You've gone on a date, and within the first five minutes you know it's a no-go. He or she might be nice enough, but the feeling just isn't there for you. You stick it out, finishing the coffee or drink, making polite conversation until you can part ways.
Days later, you've completely forgotten this other person. You believe the feeling is mutual. Then you receive a text, email, or phone message:
Hey, it's Steven. Had a great time the other night. I felt we had something good there. Let's go for Chinese tomorrow night. Give me a call.
Uh...what? Didn't you both feel the same way? It seemed so...apparent to you. Why not to them, too?

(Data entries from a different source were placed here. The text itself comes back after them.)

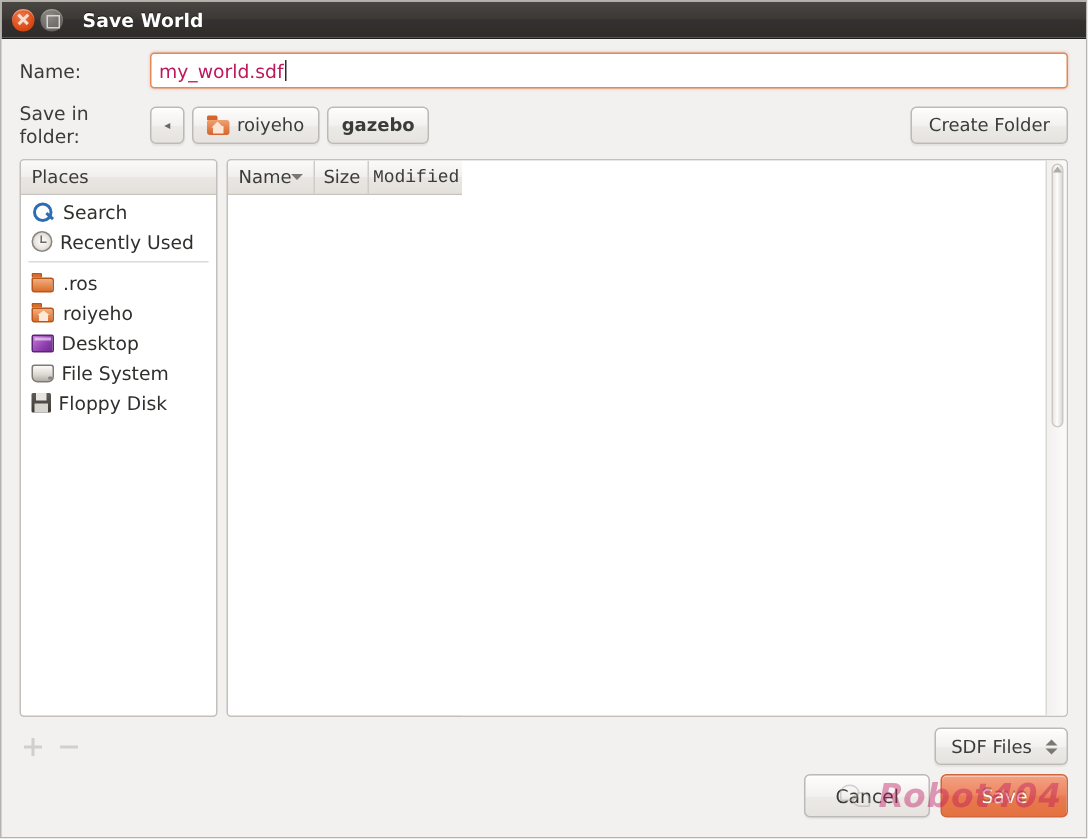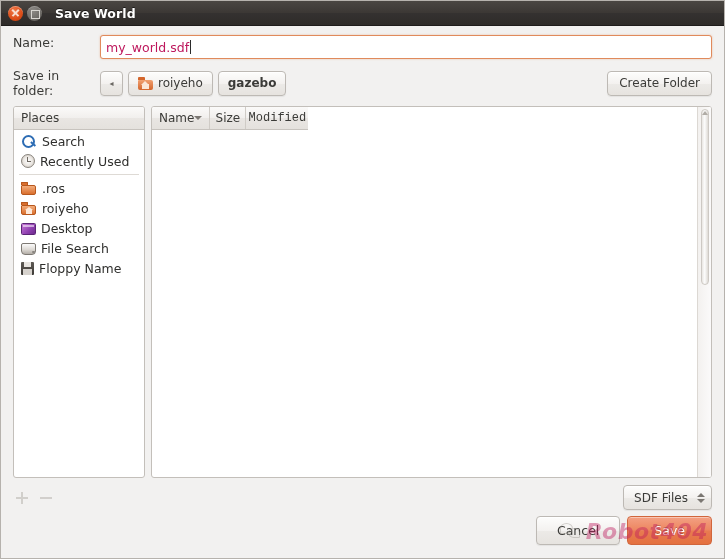--- a/index.html
+++ b/index.html
@@ -58,21 +58,21 @@
     color: #ffffff;
     font-size: 12.5px;
     font-weight: bold;
     margin-left: 9px;
     letter-spacing: .1px;
     text-shadow: 0 -1px 0 rgba(0,0,0,.6);
   }
 
   
   #name-row {
-    display: flex; align-items: flex-start;
+    display: flex; align-items: center;
     padding: 9px 12px 4px 12px;
   }
   #name-label { font-size: 12.5px; color: #3b3b38; width: 87px; }
   #name-input {
     flex: 1;
     height: 24px;
     background: #ffffff;
     border: 1px solid #e08a5c;
     border-radius: 3px;
     box-shadow: 0 0 2px rgba(224,138,92,.55);
@@ -511,26 +511,26 @@
           <span>roiyeho</span>
         </div>
 
         <div class="place-item">
           <span class="place-icon ic-desktop"></span>
           <span>Desktop</span>
         </div>
 
         <div class="place-item">
           <span class="place-icon ic-drive"></span>
-          <span>File Search</span>
+          <span>File System</span>
         </div>
 
         <div class="place-item">
           <span class="place-icon ic-floppy"></span>
-          <span>Floppy Name</span>
+          <span>Floppy Disk</span>
         </div>
 
       </div>
     </div>
 
     <div class="pane" id="files-pane">
       <div class="col-header">
         <div class="fcol name">
           <span>Name</span>
           <span class="sort-arrow"></span>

So, now you're stuck. How do you tell this person you're not interested without being a complete jerk about it? Let's explore three options:
From the standpoint of politeness, not the kindest way to let a person down, but not the worst either. The Gurus do not favor the "ignore them" method because it leaves everything open and unsettled.
The other person might not know if you even got the message. So they might send another. It leaves you wondering when the other shoe will drop. Are you free of this person or not? For your own sake, avoid this method.
Tell Them a Friendly Lie?
This is a little better. Depending on your ethics regarding lies—albeit lies for the good of everyone involved—this is an option to consider.

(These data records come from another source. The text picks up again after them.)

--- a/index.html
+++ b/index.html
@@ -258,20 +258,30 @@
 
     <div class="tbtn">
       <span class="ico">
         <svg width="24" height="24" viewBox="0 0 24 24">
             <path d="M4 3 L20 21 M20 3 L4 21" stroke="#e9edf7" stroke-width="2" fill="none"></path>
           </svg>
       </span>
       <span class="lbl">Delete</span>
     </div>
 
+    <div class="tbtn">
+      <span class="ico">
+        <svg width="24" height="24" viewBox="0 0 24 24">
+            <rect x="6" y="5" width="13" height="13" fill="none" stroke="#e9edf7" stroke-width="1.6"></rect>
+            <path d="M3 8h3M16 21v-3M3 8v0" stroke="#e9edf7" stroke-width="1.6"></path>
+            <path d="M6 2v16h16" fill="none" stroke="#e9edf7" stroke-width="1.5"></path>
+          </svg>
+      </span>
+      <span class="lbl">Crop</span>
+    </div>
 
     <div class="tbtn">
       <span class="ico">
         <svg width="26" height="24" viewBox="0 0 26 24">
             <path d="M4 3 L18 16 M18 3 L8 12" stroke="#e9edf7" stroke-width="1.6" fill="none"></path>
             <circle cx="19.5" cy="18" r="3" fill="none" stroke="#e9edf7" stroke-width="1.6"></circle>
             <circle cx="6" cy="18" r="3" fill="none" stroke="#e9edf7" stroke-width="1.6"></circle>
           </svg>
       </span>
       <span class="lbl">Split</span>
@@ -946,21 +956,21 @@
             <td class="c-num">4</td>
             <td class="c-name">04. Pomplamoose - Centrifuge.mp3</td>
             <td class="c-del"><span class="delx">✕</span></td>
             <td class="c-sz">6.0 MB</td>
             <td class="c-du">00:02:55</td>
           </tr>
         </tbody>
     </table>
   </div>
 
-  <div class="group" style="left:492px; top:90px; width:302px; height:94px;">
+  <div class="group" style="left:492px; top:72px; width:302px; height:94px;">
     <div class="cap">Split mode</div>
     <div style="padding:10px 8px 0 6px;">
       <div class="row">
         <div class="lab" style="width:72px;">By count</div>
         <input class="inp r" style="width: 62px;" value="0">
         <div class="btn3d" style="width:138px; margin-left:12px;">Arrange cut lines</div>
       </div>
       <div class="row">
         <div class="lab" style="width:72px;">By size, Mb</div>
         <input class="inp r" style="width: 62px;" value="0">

"I've decided to take myself off the market" is one common friendly lie. They'll get the point.
The male Dating Guru says:
I had someone I was interested in going out with a second time. I called, got voicemail. Texted with some specific plans. Response was that she had to wash her hair that evening or something ridiculous. I must not have gotten the "message" first time around, because I tried again. Same thing. I figured it out by then. But it would have been so much better if she had just come out with it the first time.
Tell Them the Partial Truth?
Want to tell them the whole truth? You hate the way they smell and don't think you would be able to stand their ugly children? Go ahead.
But most people find it more palatable to tell the partial truth, such as:
I don't think we're compatible.
I'm looking for someone who has children around the age of my own.
Don't fear telling someone after the pre-date or first date that you're not interested. You're still early in the game, and this type of thing is to be expected. Just don't let it go on too long before you tell them.